THE TASK
From the listing below, copy only the lines from the line that contains "[53,691,126,706] pacman ->" to the line that contains "(470, 948) none", counting those two lines as part of the copy.

INFORMATION SHOWN
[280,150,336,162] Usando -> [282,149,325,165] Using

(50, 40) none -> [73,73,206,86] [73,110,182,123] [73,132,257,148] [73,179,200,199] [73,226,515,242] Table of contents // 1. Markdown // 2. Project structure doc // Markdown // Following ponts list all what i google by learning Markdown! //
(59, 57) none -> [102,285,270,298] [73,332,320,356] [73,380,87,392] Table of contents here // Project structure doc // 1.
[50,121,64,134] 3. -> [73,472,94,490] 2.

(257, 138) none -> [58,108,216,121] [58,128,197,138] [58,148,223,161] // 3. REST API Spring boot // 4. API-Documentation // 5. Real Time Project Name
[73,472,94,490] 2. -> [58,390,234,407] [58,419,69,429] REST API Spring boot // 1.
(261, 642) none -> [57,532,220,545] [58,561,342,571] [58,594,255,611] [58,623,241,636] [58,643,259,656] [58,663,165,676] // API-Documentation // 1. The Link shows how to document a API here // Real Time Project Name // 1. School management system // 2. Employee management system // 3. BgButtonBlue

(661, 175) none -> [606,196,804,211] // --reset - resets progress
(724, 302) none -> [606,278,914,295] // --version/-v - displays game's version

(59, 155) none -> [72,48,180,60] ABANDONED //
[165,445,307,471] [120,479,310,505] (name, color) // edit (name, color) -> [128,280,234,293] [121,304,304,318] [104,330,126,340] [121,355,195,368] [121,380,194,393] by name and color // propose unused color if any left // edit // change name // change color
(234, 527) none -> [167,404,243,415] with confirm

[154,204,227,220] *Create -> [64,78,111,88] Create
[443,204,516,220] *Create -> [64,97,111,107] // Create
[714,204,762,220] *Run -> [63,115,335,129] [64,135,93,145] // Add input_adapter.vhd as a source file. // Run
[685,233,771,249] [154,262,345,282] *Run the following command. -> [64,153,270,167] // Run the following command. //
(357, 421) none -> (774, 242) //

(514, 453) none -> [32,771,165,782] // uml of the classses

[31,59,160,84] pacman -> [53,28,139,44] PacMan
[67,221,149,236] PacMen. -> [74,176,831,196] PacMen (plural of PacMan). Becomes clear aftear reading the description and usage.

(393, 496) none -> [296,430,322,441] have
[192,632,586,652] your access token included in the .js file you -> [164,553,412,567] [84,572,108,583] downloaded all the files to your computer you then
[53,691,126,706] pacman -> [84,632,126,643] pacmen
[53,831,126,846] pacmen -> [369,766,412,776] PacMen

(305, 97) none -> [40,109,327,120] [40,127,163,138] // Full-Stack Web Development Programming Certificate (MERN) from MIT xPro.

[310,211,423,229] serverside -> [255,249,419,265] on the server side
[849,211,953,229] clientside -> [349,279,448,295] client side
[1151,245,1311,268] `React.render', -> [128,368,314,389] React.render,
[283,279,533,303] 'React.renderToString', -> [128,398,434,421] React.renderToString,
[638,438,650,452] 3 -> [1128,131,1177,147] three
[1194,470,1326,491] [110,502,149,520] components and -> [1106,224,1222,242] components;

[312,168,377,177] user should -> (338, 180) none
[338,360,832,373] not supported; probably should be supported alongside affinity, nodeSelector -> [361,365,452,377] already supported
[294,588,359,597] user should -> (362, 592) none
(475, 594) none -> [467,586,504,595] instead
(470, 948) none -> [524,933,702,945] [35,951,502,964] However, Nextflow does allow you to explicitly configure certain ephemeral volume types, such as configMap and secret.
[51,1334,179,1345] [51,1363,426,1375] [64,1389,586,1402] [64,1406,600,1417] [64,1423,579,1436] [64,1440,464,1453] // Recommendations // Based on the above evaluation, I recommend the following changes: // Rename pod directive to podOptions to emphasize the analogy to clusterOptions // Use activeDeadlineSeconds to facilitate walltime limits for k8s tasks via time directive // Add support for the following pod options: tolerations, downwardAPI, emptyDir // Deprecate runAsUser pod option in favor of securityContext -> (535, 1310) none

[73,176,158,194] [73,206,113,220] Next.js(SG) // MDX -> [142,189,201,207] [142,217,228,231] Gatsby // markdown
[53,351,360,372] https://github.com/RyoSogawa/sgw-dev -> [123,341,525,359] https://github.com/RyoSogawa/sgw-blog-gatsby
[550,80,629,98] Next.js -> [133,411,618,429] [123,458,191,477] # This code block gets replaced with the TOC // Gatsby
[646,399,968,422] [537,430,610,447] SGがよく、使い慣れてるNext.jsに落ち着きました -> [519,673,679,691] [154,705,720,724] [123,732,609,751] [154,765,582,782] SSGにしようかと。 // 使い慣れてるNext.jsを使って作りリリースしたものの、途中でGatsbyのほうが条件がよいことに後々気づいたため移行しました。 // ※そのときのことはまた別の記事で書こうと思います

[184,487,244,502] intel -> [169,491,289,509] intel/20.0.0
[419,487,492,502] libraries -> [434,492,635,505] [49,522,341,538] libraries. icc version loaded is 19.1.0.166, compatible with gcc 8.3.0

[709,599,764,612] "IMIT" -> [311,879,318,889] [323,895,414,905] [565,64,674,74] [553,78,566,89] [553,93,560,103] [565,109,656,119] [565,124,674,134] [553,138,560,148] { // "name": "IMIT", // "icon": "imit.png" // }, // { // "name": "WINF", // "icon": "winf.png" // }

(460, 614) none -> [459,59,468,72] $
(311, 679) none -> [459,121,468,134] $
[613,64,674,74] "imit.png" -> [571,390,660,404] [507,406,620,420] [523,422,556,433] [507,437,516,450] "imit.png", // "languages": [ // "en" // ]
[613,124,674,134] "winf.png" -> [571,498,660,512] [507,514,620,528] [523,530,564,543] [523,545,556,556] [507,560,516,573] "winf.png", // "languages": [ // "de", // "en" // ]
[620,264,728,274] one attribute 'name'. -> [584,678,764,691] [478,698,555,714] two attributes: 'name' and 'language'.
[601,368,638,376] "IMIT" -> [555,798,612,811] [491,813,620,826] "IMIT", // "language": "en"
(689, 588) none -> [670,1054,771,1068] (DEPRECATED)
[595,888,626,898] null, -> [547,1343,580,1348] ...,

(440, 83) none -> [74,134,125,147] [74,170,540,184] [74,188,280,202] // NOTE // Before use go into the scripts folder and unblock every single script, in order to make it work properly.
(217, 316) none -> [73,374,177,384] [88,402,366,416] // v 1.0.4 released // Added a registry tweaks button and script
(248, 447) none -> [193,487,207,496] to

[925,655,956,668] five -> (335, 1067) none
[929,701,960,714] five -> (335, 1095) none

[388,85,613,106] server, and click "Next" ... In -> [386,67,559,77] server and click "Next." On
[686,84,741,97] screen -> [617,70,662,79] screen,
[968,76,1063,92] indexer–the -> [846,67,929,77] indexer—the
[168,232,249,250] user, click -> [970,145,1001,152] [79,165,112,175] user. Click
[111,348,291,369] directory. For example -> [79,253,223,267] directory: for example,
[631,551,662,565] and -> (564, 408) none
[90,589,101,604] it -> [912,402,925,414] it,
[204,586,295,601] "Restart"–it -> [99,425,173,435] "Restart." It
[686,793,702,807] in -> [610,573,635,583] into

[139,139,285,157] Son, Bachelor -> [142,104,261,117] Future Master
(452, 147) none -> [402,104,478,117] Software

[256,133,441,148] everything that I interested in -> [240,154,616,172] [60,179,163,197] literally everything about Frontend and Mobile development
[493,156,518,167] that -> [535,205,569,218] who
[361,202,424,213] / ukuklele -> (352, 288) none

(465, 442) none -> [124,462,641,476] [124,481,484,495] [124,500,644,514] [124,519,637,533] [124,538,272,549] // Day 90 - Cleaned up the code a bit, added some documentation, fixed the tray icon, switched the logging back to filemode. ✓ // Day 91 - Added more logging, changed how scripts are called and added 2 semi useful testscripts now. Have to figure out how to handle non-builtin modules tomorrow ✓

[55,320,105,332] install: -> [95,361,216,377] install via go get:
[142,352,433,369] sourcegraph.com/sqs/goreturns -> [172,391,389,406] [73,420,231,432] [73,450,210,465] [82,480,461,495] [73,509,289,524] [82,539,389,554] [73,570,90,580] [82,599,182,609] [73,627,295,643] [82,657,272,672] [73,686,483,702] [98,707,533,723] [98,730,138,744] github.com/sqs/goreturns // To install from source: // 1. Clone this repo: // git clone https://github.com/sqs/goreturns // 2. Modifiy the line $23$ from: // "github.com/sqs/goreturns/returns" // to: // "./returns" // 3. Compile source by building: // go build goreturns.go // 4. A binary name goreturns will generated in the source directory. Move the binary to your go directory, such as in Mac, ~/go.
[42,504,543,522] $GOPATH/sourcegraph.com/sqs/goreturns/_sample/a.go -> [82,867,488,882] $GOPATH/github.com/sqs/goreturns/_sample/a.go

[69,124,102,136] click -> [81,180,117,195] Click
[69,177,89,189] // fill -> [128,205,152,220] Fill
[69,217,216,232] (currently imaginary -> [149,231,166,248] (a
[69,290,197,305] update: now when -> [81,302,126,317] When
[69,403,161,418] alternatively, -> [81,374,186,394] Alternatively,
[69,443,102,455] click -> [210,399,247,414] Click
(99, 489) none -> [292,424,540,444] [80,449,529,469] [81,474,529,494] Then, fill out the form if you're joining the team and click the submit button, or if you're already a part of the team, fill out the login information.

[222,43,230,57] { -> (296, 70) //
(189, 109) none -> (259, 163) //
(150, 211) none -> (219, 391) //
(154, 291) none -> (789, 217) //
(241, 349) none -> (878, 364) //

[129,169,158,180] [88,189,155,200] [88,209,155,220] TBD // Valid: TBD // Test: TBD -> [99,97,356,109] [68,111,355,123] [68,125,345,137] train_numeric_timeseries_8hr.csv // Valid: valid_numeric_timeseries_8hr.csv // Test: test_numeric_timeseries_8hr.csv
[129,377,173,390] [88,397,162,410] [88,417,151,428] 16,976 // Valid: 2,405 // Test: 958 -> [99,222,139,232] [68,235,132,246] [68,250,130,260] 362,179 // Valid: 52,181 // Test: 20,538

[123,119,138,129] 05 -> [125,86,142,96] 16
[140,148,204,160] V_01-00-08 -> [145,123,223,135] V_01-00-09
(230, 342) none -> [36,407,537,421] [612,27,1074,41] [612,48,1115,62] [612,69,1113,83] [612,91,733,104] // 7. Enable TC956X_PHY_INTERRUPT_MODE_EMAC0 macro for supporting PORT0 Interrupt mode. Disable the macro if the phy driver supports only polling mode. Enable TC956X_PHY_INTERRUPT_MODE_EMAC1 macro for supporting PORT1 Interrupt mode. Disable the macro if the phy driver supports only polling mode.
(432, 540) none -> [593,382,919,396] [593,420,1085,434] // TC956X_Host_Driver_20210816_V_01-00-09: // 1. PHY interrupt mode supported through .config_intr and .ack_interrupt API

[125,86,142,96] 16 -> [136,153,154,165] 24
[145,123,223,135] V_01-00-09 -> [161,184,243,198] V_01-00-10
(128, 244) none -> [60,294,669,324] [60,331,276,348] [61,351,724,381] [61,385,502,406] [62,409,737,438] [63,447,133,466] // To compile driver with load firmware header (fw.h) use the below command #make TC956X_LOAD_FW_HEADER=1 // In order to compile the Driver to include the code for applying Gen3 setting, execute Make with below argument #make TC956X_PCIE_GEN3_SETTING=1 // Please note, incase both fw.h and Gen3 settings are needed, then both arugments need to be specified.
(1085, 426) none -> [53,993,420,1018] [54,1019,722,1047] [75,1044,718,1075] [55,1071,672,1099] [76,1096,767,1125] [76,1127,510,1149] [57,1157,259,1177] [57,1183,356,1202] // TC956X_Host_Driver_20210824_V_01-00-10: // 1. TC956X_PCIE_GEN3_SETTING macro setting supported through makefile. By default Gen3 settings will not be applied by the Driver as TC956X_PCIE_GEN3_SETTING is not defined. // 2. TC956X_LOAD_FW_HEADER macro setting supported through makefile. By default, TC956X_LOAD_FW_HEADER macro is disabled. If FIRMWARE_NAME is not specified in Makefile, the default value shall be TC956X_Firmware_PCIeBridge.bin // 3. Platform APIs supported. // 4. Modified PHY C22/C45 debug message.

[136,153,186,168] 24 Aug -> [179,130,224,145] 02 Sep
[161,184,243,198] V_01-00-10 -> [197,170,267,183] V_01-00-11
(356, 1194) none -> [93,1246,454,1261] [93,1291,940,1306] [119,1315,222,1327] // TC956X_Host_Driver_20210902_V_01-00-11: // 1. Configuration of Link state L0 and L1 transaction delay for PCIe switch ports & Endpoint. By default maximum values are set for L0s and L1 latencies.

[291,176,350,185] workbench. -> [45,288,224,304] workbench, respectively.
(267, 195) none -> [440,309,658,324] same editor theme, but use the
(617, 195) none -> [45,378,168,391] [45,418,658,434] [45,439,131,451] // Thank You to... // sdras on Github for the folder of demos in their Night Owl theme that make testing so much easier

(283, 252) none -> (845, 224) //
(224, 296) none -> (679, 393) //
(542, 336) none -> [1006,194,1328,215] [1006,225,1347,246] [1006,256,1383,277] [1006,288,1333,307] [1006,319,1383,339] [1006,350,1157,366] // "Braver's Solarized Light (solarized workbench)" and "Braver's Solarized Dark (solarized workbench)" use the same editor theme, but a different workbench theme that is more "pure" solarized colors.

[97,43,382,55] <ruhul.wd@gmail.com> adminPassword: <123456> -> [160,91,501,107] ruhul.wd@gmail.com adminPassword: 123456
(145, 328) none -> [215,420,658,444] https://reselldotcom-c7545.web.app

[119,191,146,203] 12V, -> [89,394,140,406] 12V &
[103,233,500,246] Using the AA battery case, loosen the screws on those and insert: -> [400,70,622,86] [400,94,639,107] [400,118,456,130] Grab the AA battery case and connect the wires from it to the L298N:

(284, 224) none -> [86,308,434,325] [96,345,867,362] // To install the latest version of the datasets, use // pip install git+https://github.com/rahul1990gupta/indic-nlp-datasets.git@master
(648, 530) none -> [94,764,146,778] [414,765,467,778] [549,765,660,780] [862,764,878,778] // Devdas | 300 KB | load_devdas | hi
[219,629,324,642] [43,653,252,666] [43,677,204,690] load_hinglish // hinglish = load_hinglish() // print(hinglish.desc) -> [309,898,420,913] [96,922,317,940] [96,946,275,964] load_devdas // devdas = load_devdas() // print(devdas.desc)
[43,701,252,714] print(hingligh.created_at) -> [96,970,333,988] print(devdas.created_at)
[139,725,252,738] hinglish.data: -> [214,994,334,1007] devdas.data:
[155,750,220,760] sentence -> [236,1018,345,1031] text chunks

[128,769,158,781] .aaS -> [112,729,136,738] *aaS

EXERCISE OUTPUT
[53,691,126,706] pacman -> [84,632,126,643] pacmen
[53,831,126,846] pacmen -> [369,766,412,776] PacMen

(305, 97) none -> [40,109,327,120] [40,127,163,138] // Full-Stack Web Development Programming Certificate (MERN) from MIT xPro.

[310,211,423,229] serverside -> [255,249,419,265] on the server side
[849,211,953,229] clientside -> [349,279,448,295] client side
[1151,245,1311,268] `React.render', -> [128,368,314,389] React.render,
[283,279,533,303] 'React.renderToString', -> [128,398,434,421] React.renderToString,
[638,438,650,452] 3 -> [1128,131,1177,147] three
[1194,470,1326,491] [110,502,149,520] components and -> [1106,224,1222,242] components;

[312,168,377,177] user should -> (338, 180) none
[338,360,832,373] not supported; probably should be supported alongside affinity, nodeSelector -> [361,365,452,377] already supported
[294,588,359,597] user should -> (362, 592) none
(475, 594) none -> [467,586,504,595] instead
(470, 948) none -> [524,933,702,945] [35,951,502,964] However, Nextflow does allow you to explicitly configure certain ephemeral volume types, such as configMap and secret.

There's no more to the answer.